フリーで活動中の現役美大生。発達障害(注意欠陥障害)と双極性障害と闘って生きています。


この記事は、注意欠陥型の発達障害に悩む私が本日コンビニアルバイトを“不採用覚悟“で受けてきた話 です。


発達障害の内の1つである注意欠陥障害とは (不注意型の例)
・細部に対して注意を払えないことが多い
・勉強や遊びに注意を持続させる事が困難である
・直接話しかけられても聞いてないように見える
・指示に従わないことが多く、言われたことをやり遂げられないことが多い
・課題や活動を手際よく行えないことが多い
・よく物をなくす
・外からの刺激を受けるとすぐ気がそれる
・物忘れが多い

https://www.msdmanuals.com/ja-jp/ より引用


上記に書いてあることを文字だけで見ると、


こんなことは誰でも当てはまる。こんなことは努力不足だ。何でもかんでも障害にしたがるな。甘えるな。


と、思う方もいらっしゃると思います。


実際に私は今までそのような言葉を沢山の方に投げられ、そして自分から自分へと投げ、自分を責め続けていました。


天然  個性  ドジ  おっちょこちょい



私を含め、発達障害の人が周囲にしばしば言われる特徴です。

そう、これは誰にでも当てはまるところは必ずあり誰にでもある一部なのです。

ミスをしない人間なんて、存在しませんものね。


ではその一部が何故“障害”となってしまうのか。


それは 頻度と作用の大きさ にあります。



発達障害は、生まれつきの 脳の障害 です。

完全な障がい者でもなければ完全な健常者でもない。その中間に位置する、言うなればとても微妙で理解されにくい存在。

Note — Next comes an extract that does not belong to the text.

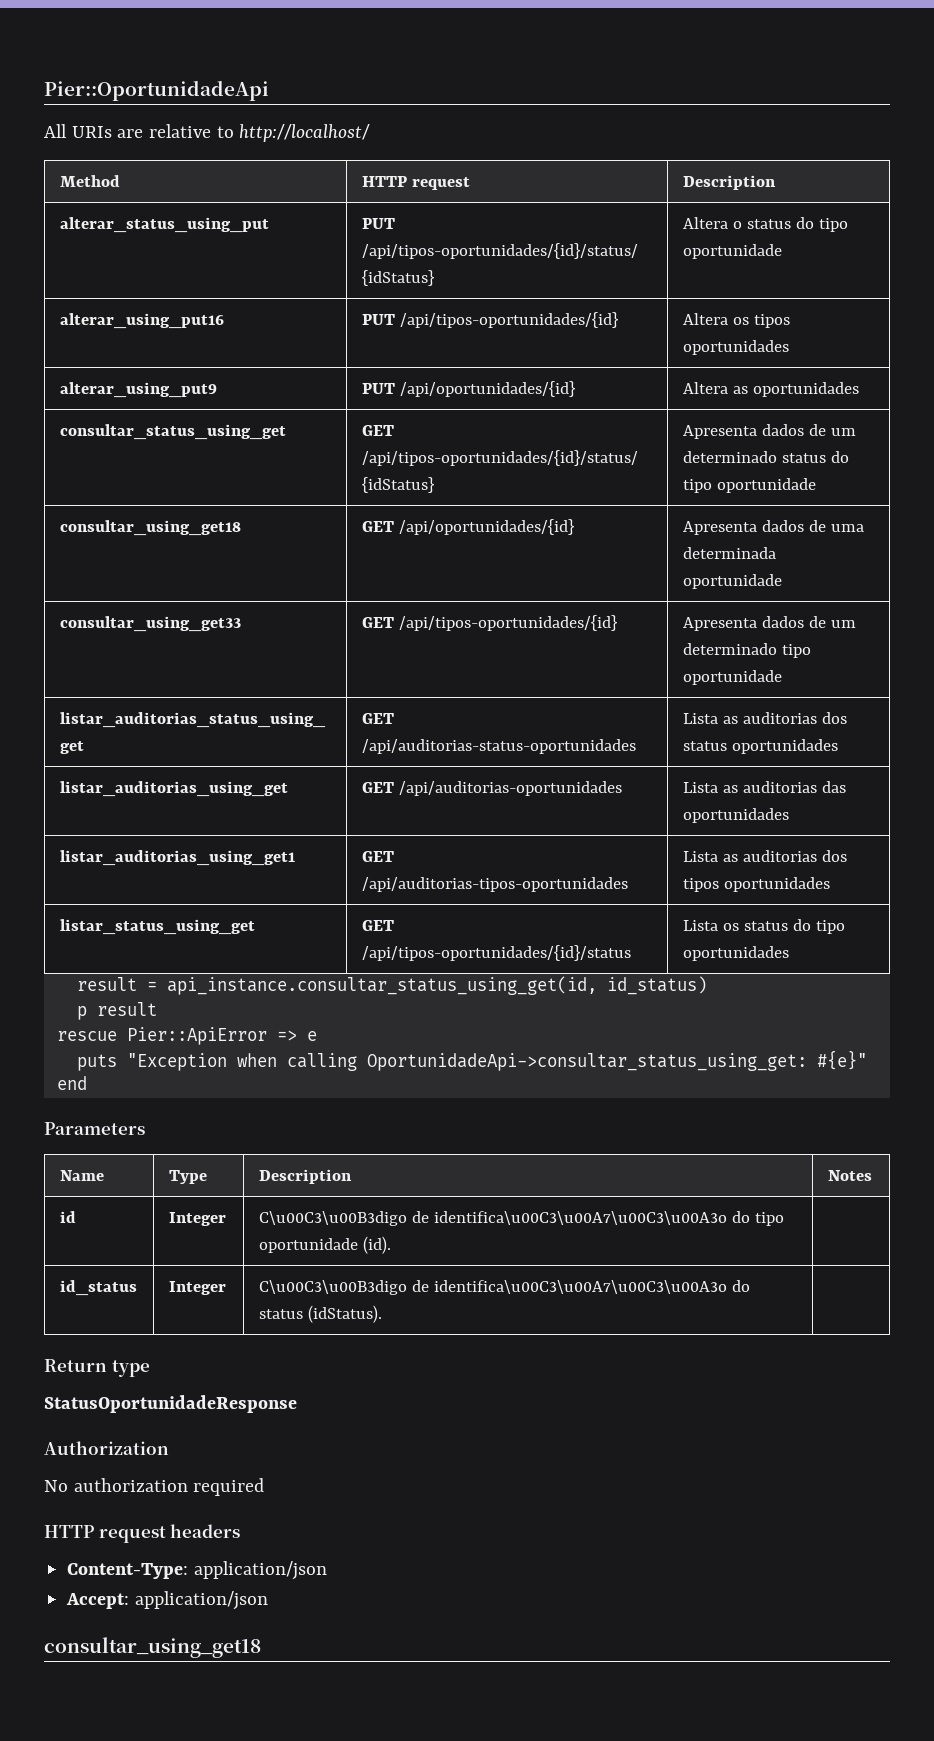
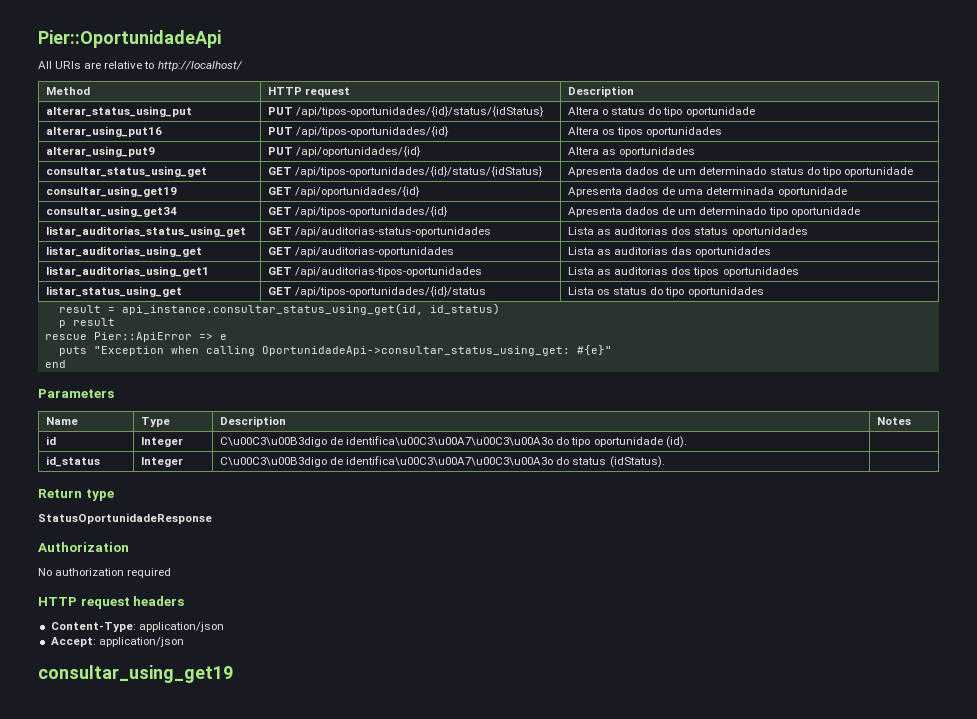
[59,520,241,536] consultar_using_get18 -> [46,186,178,197] consultar_using_get19
[59,616,241,632] consultar_using_get33 -> [46,206,178,217] consultar_using_get34
[44,1637,261,1658] consultar_using_get18 -> [38,665,233,683] consultar_using_get19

大人の発達障害は、大人になるまで自身でも気付かないことが多いです。それは第一に、


・見た目は完全なる健常者であること。



そして症状が「誰にでも当てはまる一部」でもあるために、日常生活では天然・ドジ・マイペース・少しおかしい人。で済んでしまうからです。

実際に私も周囲からはそう言われていました。


大人になれば大体の人は誰しも働きはじめます。

この“働く”という場面で、発達障害はエベレスト並に高い障壁となりそこで初めて気付くのです。






時は数年遡り、私が高校1年生だった時のこと。

大学進学への費用を少しでも貯めるため、私は某ピザチェーン店でアルバイトを始めました。

「はなぽんさんは頭のいい高校だし、話し方も真面目だから期待しているよ。よろしくね。」

と面接時に店長さんからは言われました。しかし実際に働いてみると、私は蓋をひっくりかえしたかのような


超無能野郎だった。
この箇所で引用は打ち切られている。